#### WHAT IS BEING ASKED:
In the material below, find every line with "section" and pull it out.

#### EXCERPTED RECORDS:
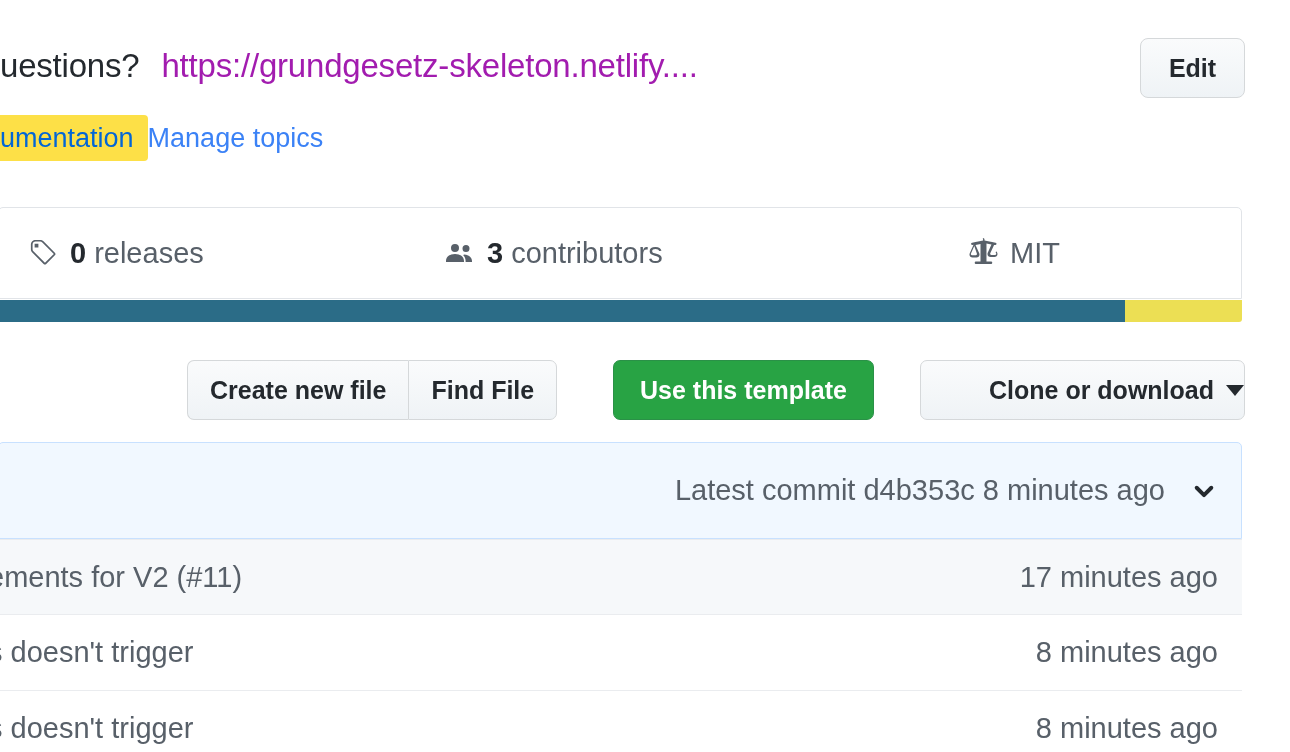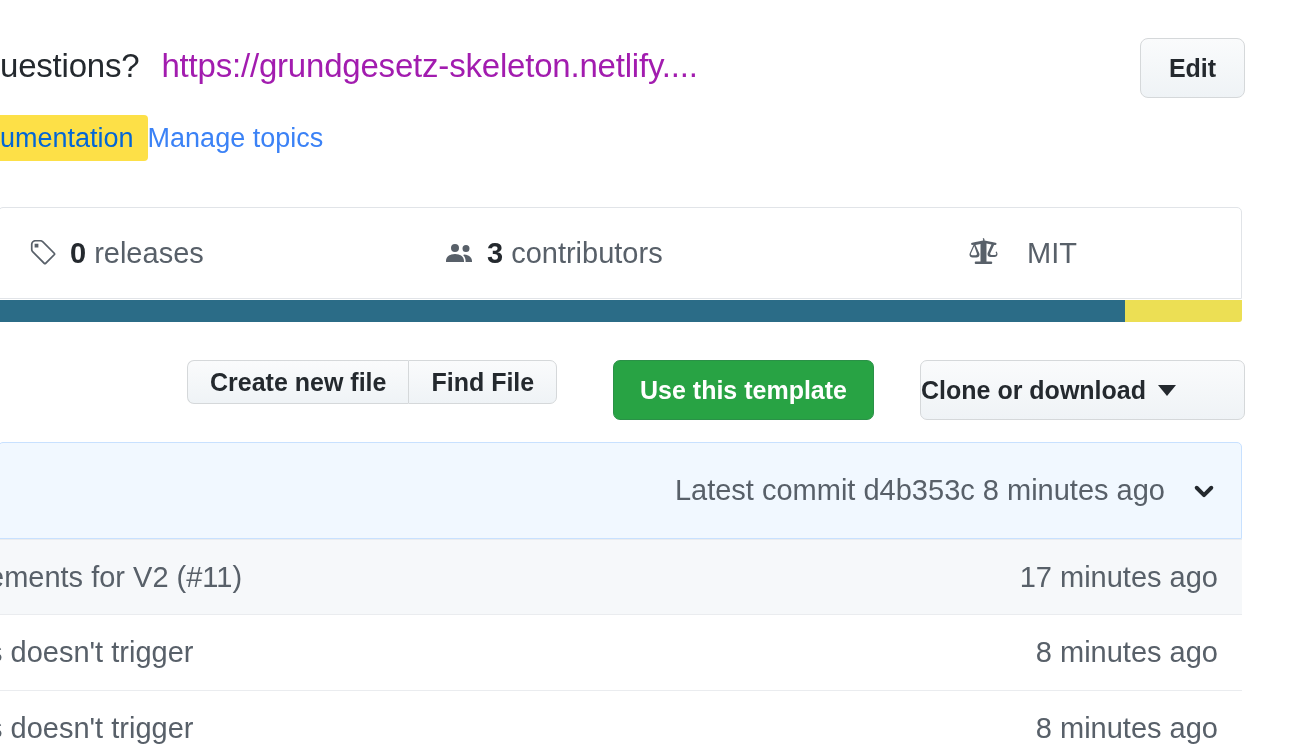--- a/index.html
+++ b/index.html
@@ -93,42 +93,42 @@
     white-space: nowrap;
     color: #586069;
     font-size: 29px;
     cursor: pointer;
     text-decoration: none;
   }
   .stat .num { color: #24292e; font-weight: bold; margin-right: 8px; }
   .stat .ic { display: inline-flex; margin-right: 11px; color: #586069; }
   .stat-releases  { position: absolute; left: 30px; }
   .stat-contribs  { position: absolute; left: 445px; }
-  .stat-license   { position: absolute; left: 968px; gap: 17px; }
+  .stat-license   { position: absolute; left: 968px; }
 
   
   .lang-bar {
     position: absolute;
     left: -2px; top: 300px;
     width: 1244px; height: 22px;
     display: flex;
     overflow: hidden;
     border-radius: 0 0 3px 3px;
   }
   .lang-seg { height: 100%; }
 
   
   .btn-group {
     position: absolute;
     left: 187px; top: 360px;
     height: 60px;
     display: flex;
   }
   .btn {
-    height: 44px;
+    height: 60px;
     border: 1px solid #d5d8da;
     background: linear-gradient(#fafbfc, #eff3f6);
     font-family: "Liberation Sans", sans-serif;
     font-size: 25px;
     font-weight: bold;
     color: #24292e;
     padding: 0 22px;
     cursor: pointer;
     white-space: nowrap;
     display: flex; align-items: center; justify-content: center;
@@ -159,21 +159,21 @@
     width: 325px; height: 60px;
     border: 1px solid #d5d8da;
     border-radius: 7px;
     background: linear-gradient(#fafbfc, #eff3f6);
     font-family: "Liberation Sans", sans-serif;
     font-size: 25px;
     font-weight: bold;
     color: #24292e;
     cursor: pointer;
     white-space: nowrap;
-    display: flex; align-items: center; justify-content: flex-start;
+    display: flex; align-items: center; justify-content: flex-end;
     gap: 12px;
   }
   .caret {
     width: 0; height: 0;
     border-left: 9px solid transparent;
     border-right: 9px solid transparent;
     border-top: 11px solid #24292e;
     display: inline-block;
   }
 

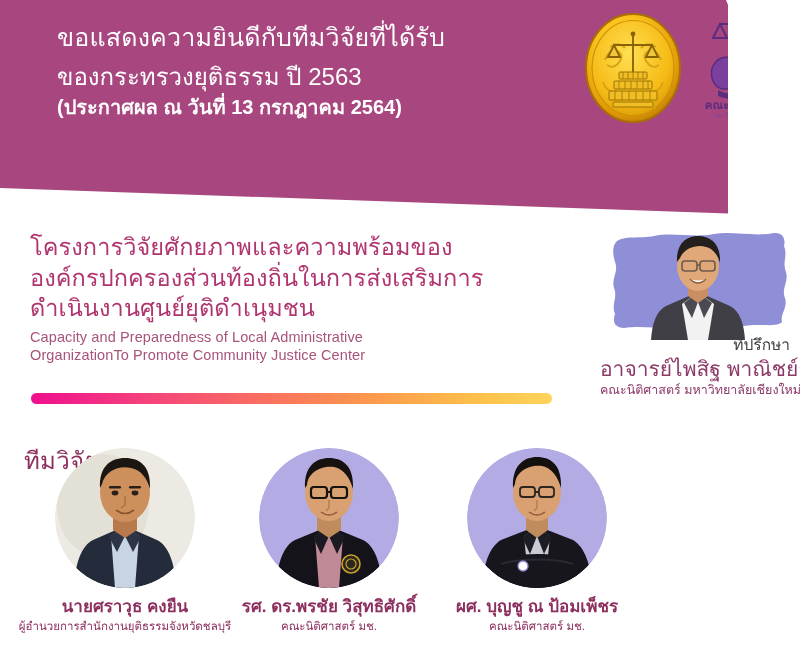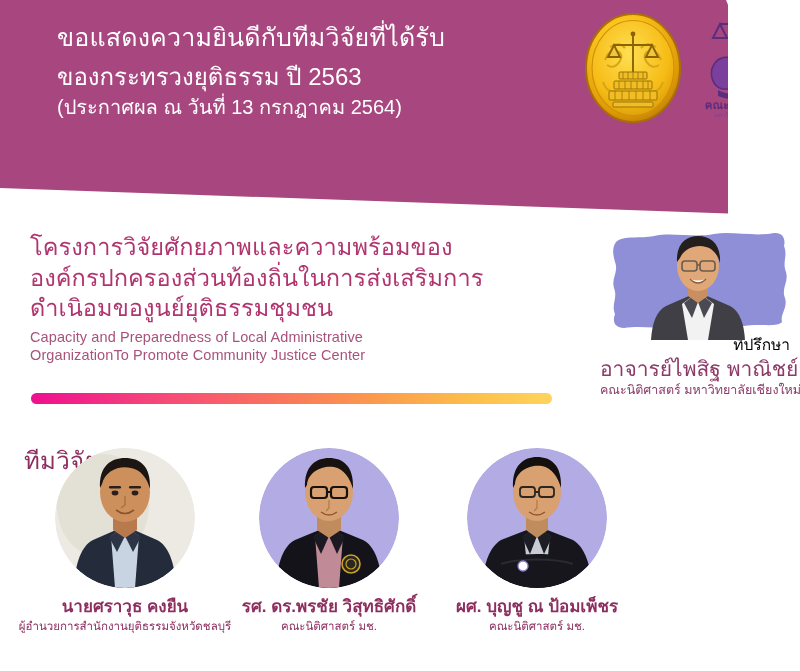--- a/index.html
+++ b/index.html
@@ -31,21 +31,21 @@
   }
   .hdr-line2 {
     font-size:47px; font-weight:700; line-height:1.12;
     letter-spacing:0.3px; white-space:nowrap; margin-top:1px;
   }
   .hdr-line3 {
     font-size:24px; font-weight:400; line-height:1.3;
     white-space:nowrap; margin-top:8px;
   }
   .hdr-line4 {
-    font-size:20px; font-weight:400; line-height:1.3;
+    font-size:20px; font-weight:700; line-height:1.3;
     white-space:nowrap; margin-top:2px;
   }
 
   
   .medal {
     position:absolute; left:583px; top:12px; width:100px; height:112px; z-index:7;
   }
 
   
   .cmu-logo {
@@ -73,21 +73,21 @@
 
   
   .advisor { position:absolute; left:600px; top:228px; width:200px; z-index:5; }
   .advisor-photo-wrap {
     position:relative; width:196px; height:110px; margin-left:2px;
   }
   .brush { position:absolute; left:8px; top:0; width:180px; height:104px; }
   .advisor-img { position:absolute; left:40px; top:4px; width:112px; height:108px; }
 
   .advisor-role {
-    text-align:right; color:#000000; font-size:15.5px;
+    text-align:right; color:#404040; font-size:15.5px;
     margin-top:-2px; padding-right:10px; line-height:1.2;
   }
   .advisor-name {
     text-align:right; color:#8c3a68; font-size:21px; font-weight:400;
     line-height:1.22; padding-right:2px; white-space:nowrap; margin-top:1px;
   }
   .advisor-affil {
     text-align:right; color:#8c3a68; font-size:12.5px;
     line-height:1.25; padding-right:12px; white-space:nowrap; margin-top:2px;
   }
@@ -221,21 +221,21 @@
     <path d="M28 80 C36 86 68 86 76 80 L76 86 C66 91 38 91 28 86 Z" fill="#5b2d7e"></path>
     <text x="52" y="99" text-anchor="middle" fill="#5b2d7e" font-size="11.5" font-weight="bold" font-family="'Liberation Sans',sans-serif">คณะนิติศาสตร์</text>
     <text x="52" y="107" text-anchor="middle" fill="#7b3f9d" font-size="6" font-family="'Liberation Sans',sans-serif">มหาวิทยาลัยเชียงใหม่</text>
   </svg>
 </div>
 
 <div class="project">
   <div class="project-th">
     <div>โครงการวิจัยศักยภาพและความพร้อมของ</div>
     <div>องค์กรปกครองส่วนท้องถิ่นในการส่งเสริมการ</div>
-    <div>ดำเนิอมของูนย์ยุติธรรมชุมชน</div>
+    <div>ดำเนินงานศูนย์ยุติดำเนุมชน</div>
   </div>
   <div class="project-en">
     <div>Capacity and Preparedness of Local Administrative</div>
     <div>OrganizationTo Promote Community Justice Center</div>
   </div>
 </div>
 <div class="grad-bar"></div>
 
 <div class="advisor">
   <div class="advisor-photo-wrap">

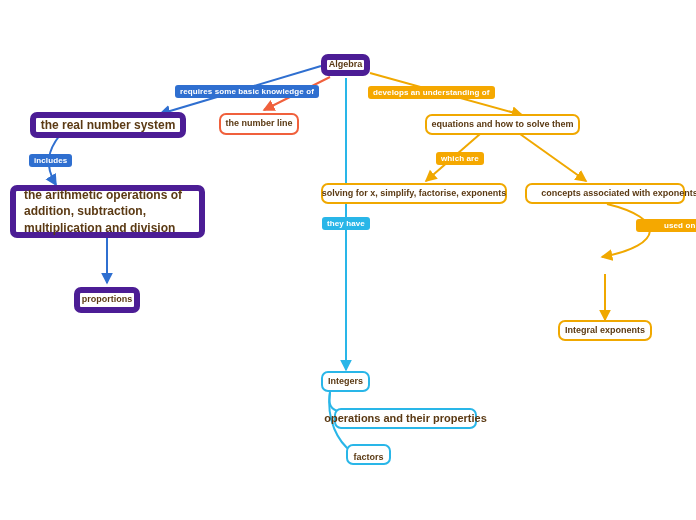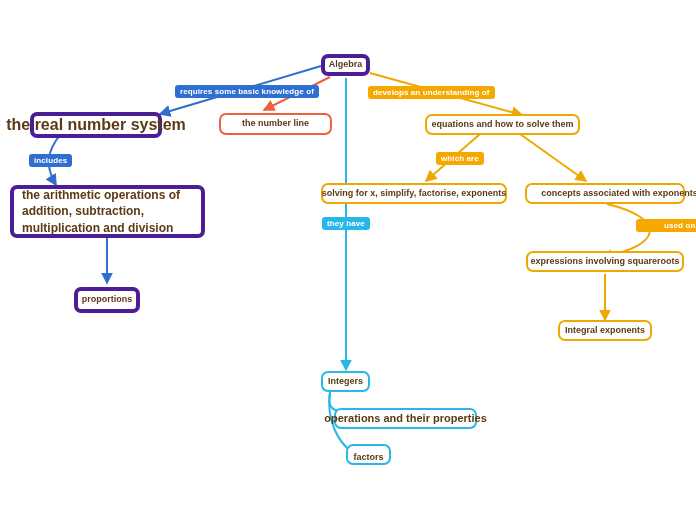--- a/index.html
+++ b/index.html
@@ -38,21 +38,21 @@
     text-align: center;
     line-height: 1.25;
     white-space: nowrap;
   }
   .node.multi {
     white-space: normal;
     justify-content: flex-start;
     text-align: left;
     line-height: 1.35;
   }
-  .node.blue   { border: 4px solid #4c1d95; justify-content: center; }
+  .node.blue   { border: 6px solid #4c1d95; justify-content: center; }
   .node.red    { border: 2px solid #f0603c; }
   .node.orange { border: 2px solid #f0a800; }
   .node.cyan   { border: 2px solid #29b6e8; }
 
   .label {
     position: absolute;
     box-sizing: border-box;
     border-radius: 3px;
     color: #ffffff;
     font-size: 8px;
@@ -112,25 +112,25 @@
 
     <path d="M 330,392 C 328,404 330,410 341,412" fill="none" stroke="#29b6e8" stroke-width="2"></path>
 
     <path d="M 330,392 C 326,420 338,442 352,452" fill="none" stroke="#29b6e8" stroke-width="2"></path>
   </svg>
 
   <div class="node blue" style="left:321px; top:54px; width:49px; height:22px; font-size:9px;">
     <span>Algebra</span>
   </div>
 
-  <div class="node blue" style="left:30px; top:112px; width:132px; height:26px; font-size:16px;">
+  <div class="node blue" style="left:30px; top:112px; width:156px; height:26px; font-size:12px;">
     <span>the real number system</span>
   </div>
 
-  <div class="node red" style="left:219px; top:113px; width:113px; height:22px; font-size:9px;">
+  <div class="node red" style="left:219px; top:113px; width:80px; height:22px; font-size:9px;">
     <span>the number line</span>
   </div>
 
   <div class="node blue multi" style="left:10px; top:185px; width:195px; height:53px; font-size:12px; padding:5px 8px;">
     <span>the arithmetic operations of addition, subtraction, multiplication and division</span>
   </div>
 
   <div class="node blue" style="left:74px; top:287px; width:66px; height:26px; font-size:9px;">
     <span>proportions</span>
   </div>
@@ -140,23 +140,20 @@
   </div>
 
   <div class="node orange" style="left:321px; top:183px; width:186px; height:21px; font-size:9px;">
     <span>solving for x, simplify, factorise, exponents</span>
   </div>
 
   <div class="node orange" style="left:525px; top:183px; width:160px; height:21px; font-size:9px;padding-left:29px;">
     <span>concepts associated with exponents</span>
   </div>
 
-  <div class="node orange" style="left:526px; top:251px; width:158px; height:21px; font-size:9px;">
-    <span>expressions involving squareroots</span>
-  </div>
 
   <div class="node orange" style="left:558px; top:320px; width:94px; height:21px; font-size:9px;">
     <span>Integral exponents</span>
   </div>
 
   <div class="node cyan" style="left:321px; top:371px; width:49px; height:21px; font-size:9px;">
     <span>Integers</span>
   </div>
 
   <div class="node cyan" style="left:334px; top:408px; width:143px; height:21px; font-size:11px;">

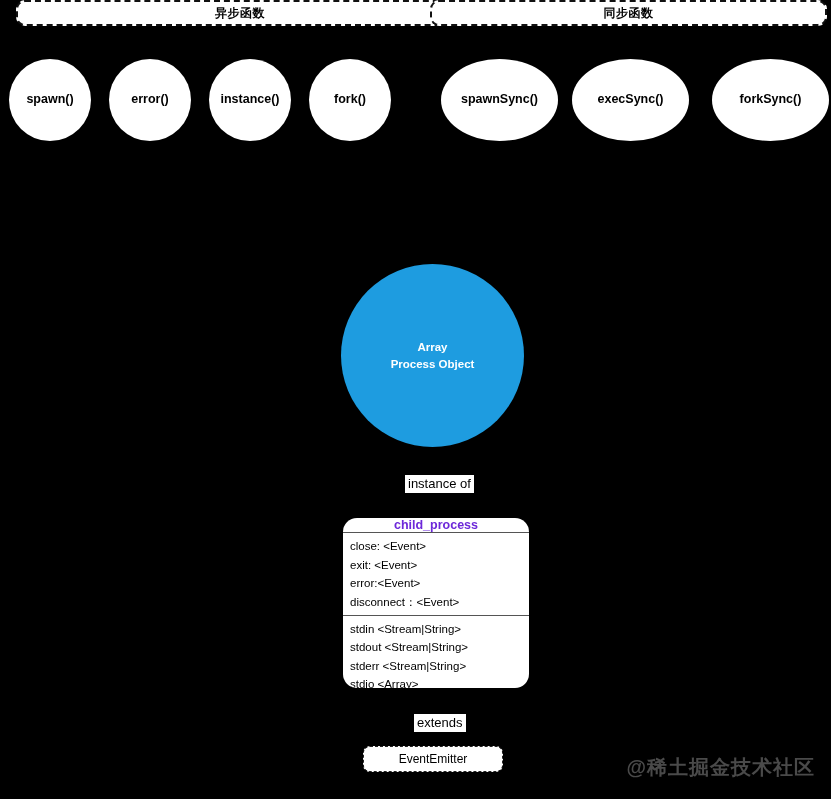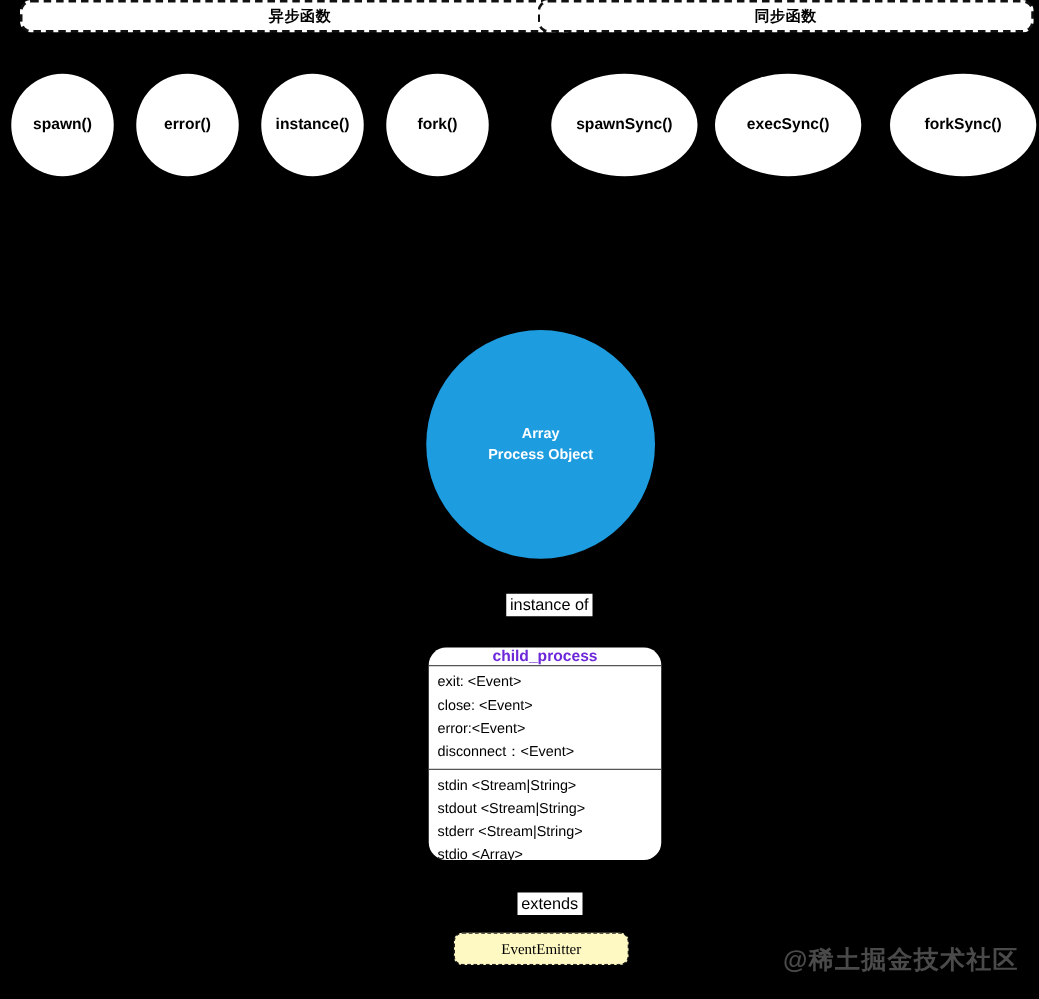--- a/index.html
+++ b/index.html
@@ -132,31 +132,30 @@
   }
   #child-process-box .cp-row { white-space: nowrap; }
 
   
   #event-emitter-box {
     position: absolute;
     left: 363px;
     top: 746px;
     width: 140px;
     height: 26px;
-    background: #fef9c3;
+    background: #ffffff;
     border: 1px dashed #222222;
     border-radius: 7px;
     box-sizing: border-box;
     display: flex;
     align-items: center;
     justify-content: center;
     color: #000000;
     font-size: 12px;
     box-shadow: 0 2px 4px rgba(0,0,0,0.5);
-    font-family: Liberation Serif, serif;
   }
 
   
   #watermark {
     position: absolute;
     right: 16px;
     bottom: 18px;
     color: #4a4a4a;
     font-size: 20px;
     font-weight: bold;
@@ -204,22 +203,22 @@
       <div>Array</div>
       <div>Process Object</div>
     </div>
   </div>
 
   <div class="edge-label" id="label-instance-of">instance of</div>
 
   <div id="child-process-box">
     <div class="cp-title">child_process</div>
     <div class="cp-section events">
+      <div class="cp-row">close: &lt;Event&gt;</div>
       <div class="cp-row">exit: &lt;Event&gt;</div>
-      <div class="cp-row">close: &lt;Event&gt;</div>
       <div class="cp-row">error:&lt;Event&gt;</div>
       <div class="cp-row">disconnect：&lt;Event&gt;</div>
     </div>
     <div class="cp-section props">
       <div class="cp-row">stdin &lt;Stream|String&gt;</div>
       <div class="cp-row">stdout &lt;Stream|String&gt;</div>
       <div class="cp-row">stderr &lt;Stream|String&gt;</div>
       <div class="cp-row">stdio &lt;Array&gt;</div>
     </div>
   </div>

#### COMPLETED TASK:
     <div class="cp-section events">
     <div class="cp-section props">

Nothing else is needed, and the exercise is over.